### Task:
Restate the full listing word for word; images stay out of it.

### Record excerpts:
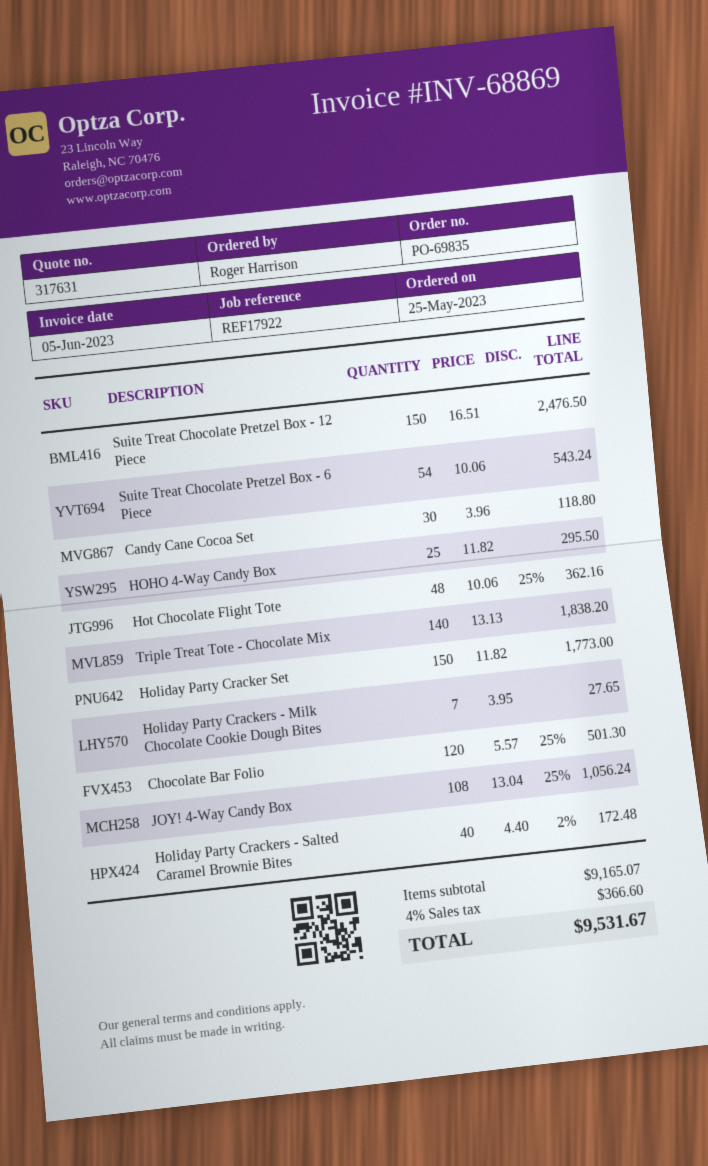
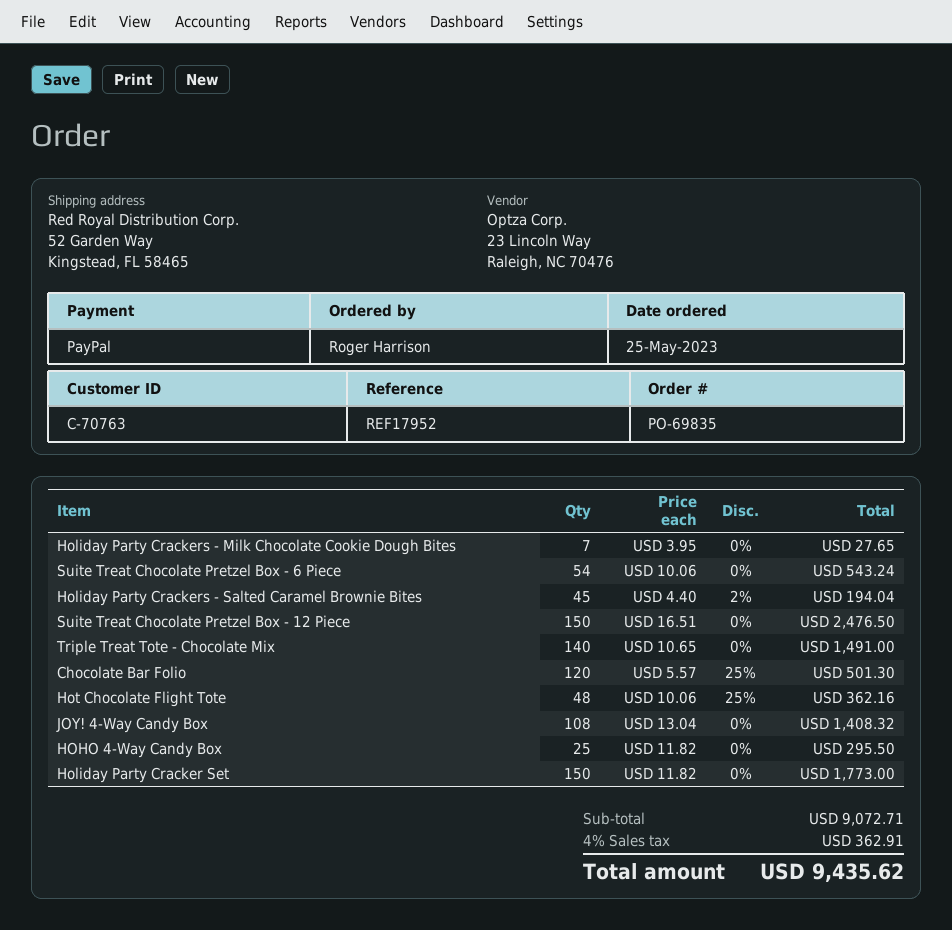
reference: REF17922 -> REF17952
Candy Cane Cocoa Set: 30 x 3.96 = 118.80 -> none
Triple Treat Tote - Chocolate Mix: 140 x 13.13 = 1838.20 -> 140 x 10.65 = 1491.00
JOY! 4-Way Candy Box: 108 x 13.04 - 25% = 1056.24 -> 108 x 13.04 = 1408.32
Holiday Party Crackers - Salted Caramel Brownie Bites: 40 x 4.40 - 2% = 172.48 -> 45 x 4.40 - 2% = 194.04
subtotal: 9165.07 -> 9072.71
tax: 4% = 366.60 -> 4% = 362.91
total: 9531.67 -> 9435.62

### Solution to this exercise:
reference: REF17922 -> REF17952
Candy Cane Cocoa Set: 30 x 3.96 = 118.80 -> none
Triple Treat Tote - Chocolate Mix: 140 x 13.13 = 1838.20 -> 140 x 10.65 = 1491.00
JOY! 4-Way Candy Box: 108 x 13.04 - 25% = 1056.24 -> 108 x 13.04 = 1408.32
Holiday Party Crackers - Salted Caramel Brownie Bites: 40 x 4.40 - 2% = 172.48 -> 45 x 4.40 - 2% = 194.04
subtotal: 9165.07 -> 9072.71
tax: 4% = 366.60 -> 4% = 362.91
total: 9531.67 -> 9435.62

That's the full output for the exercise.